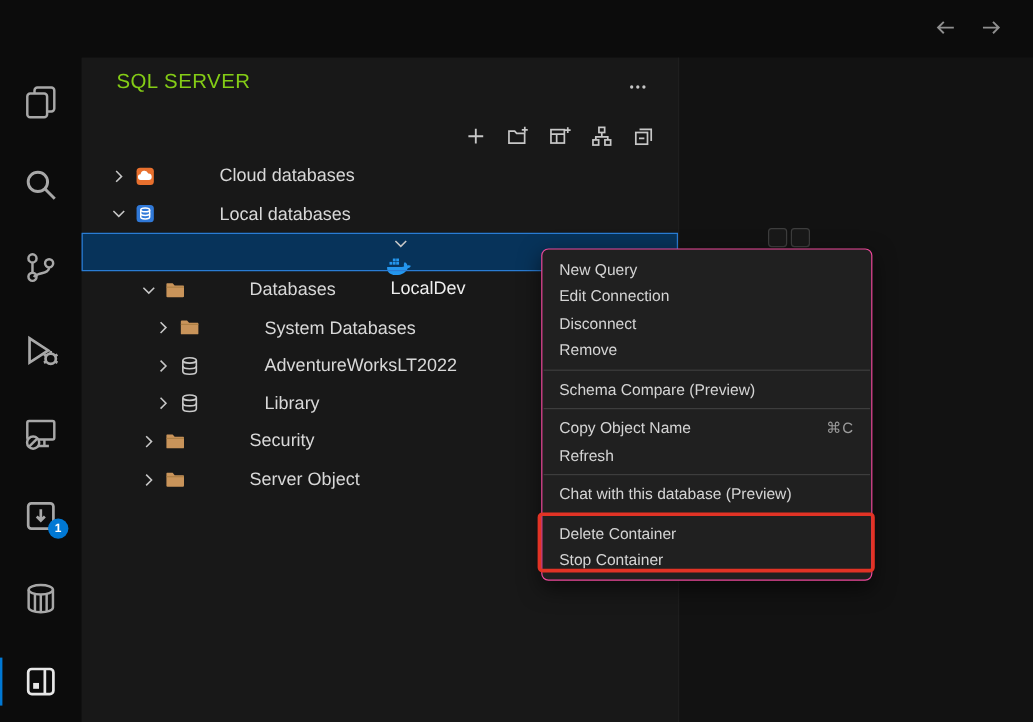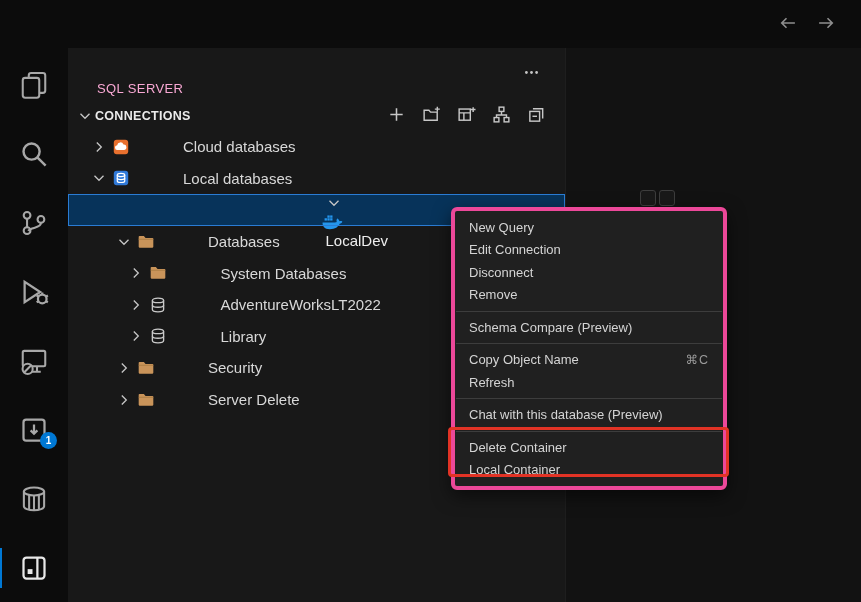--- a/index.html
+++ b/index.html
@@ -15,21 +15,21 @@
   .activitybar{position:absolute;left:0;top:48px;width:68px;height:554px;background:#0c0c0c;}
   .ab-item{position:absolute;left:0;width:68px;height:48px;display:flex;align-items:center;
            justify-content:center;color:#a8a8a8;}
   .ab-item.active{color:#e8e8e8;}
   .ab-item.active::before{content:"";position:absolute;left:0;top:4px;bottom:4px;width:2px;background:#0078d4;}
   .ab-item svg{width:30px;height:30px;display:block;}
   .badge{position:absolute;right:11px;bottom:5px;min-width:17px;height:17px;border-radius:9px;
          background:#0078d4;color:#ffffff;font-size:10px;line-height:17px;text-align:center;font-weight:700;}
   
   .sidebar{position:absolute;left:68px;top:48px;width:497px;height:554px;background:#181818;}
-  .sidebar-title{position:absolute;left:29px;top:33px;font-size:13px;letter-spacing:.4px;color:#f9a8d4;}
+  .sidebar-title{position:absolute;left:29px;top:10px;font-size:17px;letter-spacing:.4px;color:#84cc16;}
   .more-btn{position:absolute;left:450px;top:15px;width:26px;height:23px;display:flex;align-items:center;
             justify-content:center;color:#c5c5c5;border-radius:4px;}
   .more-btn svg{width:17px;height:17px;}
   .section-header{position:absolute;top:54px;left:0;right:0;height:28px;display:flex;align-items:center;padding-left:8px;}
   .section-header .twistie{margin-right:2px;}
   .section-label{font-weight:700;font-size:12.5px;color:#ebebeb;letter-spacing:.3px;}
   .section-toolbar{position:absolute;right:17px;top:55px;height:26px;display:flex;align-items:center;gap:12px;}
   .tb-btn{width:23px;height:23px;display:flex;align-items:center;justify-content:center;color:#c7c7c7;border-radius:4px;}
   .tb-btn svg{width:19px;height:19px;}
   
@@ -42,21 +42,21 @@
   .tree-icon svg{width:18px;height:18px;display:block;}
   .tree-icon.wide svg{width:21px;height:17px;}
   .tree-label{font-size:15px;color:#d8d8d8;white-space:nowrap;margin-left:46px;}
   .tree-row.sel .tree-label{color:#eeeeee;}
   
   .editor{position:absolute;left:565px;top:48px;width:296px;height:554px;background:#121212;
           border-left:1px solid #1e1e1e;box-sizing:border-box;}
   .keycap{position:absolute;width:14px;height:14px;border:1px solid #4c4c4c;border-radius:3px;
           background:#1c1c1c;opacity:.75;}
   
-  .menu{position:absolute;left:451px;top:207px;width:276px;background:#202020;border:4px solid #ec4899;
+  .menu{position:absolute;left:451px;top:207px;width:276px;background:#202020;border:1px solid #ec4899;
         border-radius:6px;box-shadow:0 6px 18px rgba(0,0,0,.55);padding:5px 0;box-sizing:border-box;z-index:5;}
   .menu-item{height:22.5px;display:flex;align-items:center;padding:0 14px;font-size:13px;color:#d4d4d4;cursor:default;}
   .mi-label{flex:1;white-space:nowrap;}
   .mi-shortcut{color:#9b9b9b;font-size:12.5px;letter-spacing:1px;}
   .menu-sep{height:1px;background:#3d3d3d;margin:4.5px 1px;}
   
   .annotation-box{position:absolute;left:448px;top:427px;width:281px;height:50px;border:3px solid #e23325;
                   border-radius:4px;z-index:6;pointer-events:none;box-sizing:border-box;}
 </style>
 </head>
@@ -155,28 +155,20 @@
   <div class="sidebar">
     <div class="sidebar-title">SQL SERVER</div>
     <div class="more-btn">
       <span><svg viewBox="0 0 16 16" fill="currentColor">
             <circle cx="3.2" cy="8" r="1.3"></circle>
             <circle cx="8" cy="8" r="1.3"></circle>
             <circle cx="12.8" cy="8" r="1.3"></circle>
           </svg></span>
     </div>
 
-    <div class="section-header">
-      <span class="twistie">
-          <svg viewBox="0 0 16 16" fill="none" stroke="currentColor" stroke-width="1.3">
-            <path d="M3.5 5.8 8 10.3l4.5-4.5"></path>
-          </svg>
-        </span>
-      <span class="section-label">CONNECTIONS</span>
-    </div>
     <div class="section-toolbar">
         <div class="tb-btn">
           <span><svg viewBox="0 0 16 16" fill="none" stroke="currentColor" stroke-width="1.3">
               <path d="M8 2.8v10.4M2.8 8h10.4"></path>
             </svg></span>
         </div>
         <div class="tb-btn">
           <span><svg viewBox="0 0 16 16" fill="none" stroke="currentColor" stroke-width="1.2">
               <path d="M1.8 4.4h4l1.4 1.6h5.6v6.8H1.8z"></path>
               <path d="M12.9 1.4v4.2M10.8 3.5H15"></path>
@@ -336,21 +328,21 @@
             <svg viewBox="0 0 16 16" fill="none" stroke="currentColor" stroke-width="1.3">
               <path d="M5.8 3.5 10.3 8l-4.5 4.5"></path>
             </svg>
           </span>
           <span class="tree-icon">
             <svg viewBox="0 0 16 16">
               <path d="M1.5 3.4c0-.4.3-.7.7-.7h3.6c.2 0 .4.1.5.2l1.3 1.5h6.2c.4 0 .7.3.7.7v7.2c0 .4-.3.7-.7.7H2.2c-.4 0-.7-.3-.7-.7z" fill="#C9945A"></path>
               <path d="M1.5 5.6h13" stroke="#a87c42" stroke-width=".7"></path>
             </svg>
           </span>
-          <span class="tree-label">Server Delete</span>
+          <span class="tree-label">Server Object</span>
         </div>
       </div>
   </div>
 
   <div class="editor">
     <span class="keycap" style="left:74px;top:142px;"></span>
     <span class="keycap" style="left:93px;top:142px;"></span>
   </div>
 
   <div class="menu">
@@ -380,19 +372,19 @@
       </div>
       <div class="menu-sep"></div>
       <div class="menu-item">
         <span class="mi-label">Chat with this database (Preview)</span>
       </div>
       <div class="menu-sep"></div>
       <div class="menu-item">
         <span class="mi-label">Delete Container</span>
       </div>
       <div class="menu-item">
-        <span class="mi-label">Local Container</span>
+        <span class="mi-label">Stop Container</span>
       </div>
     </div>
 
   <div class="annotation-box" style="border-color: rgb(226, 51, 37);"></div>
 
 </div>
 
 </body></html>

(Task statement):
From the lines above, copy those that contain the word "twistie".

(Solution for this problem):
   .section-header .twistie{margin-right:2px;}
-      <span class="twistie">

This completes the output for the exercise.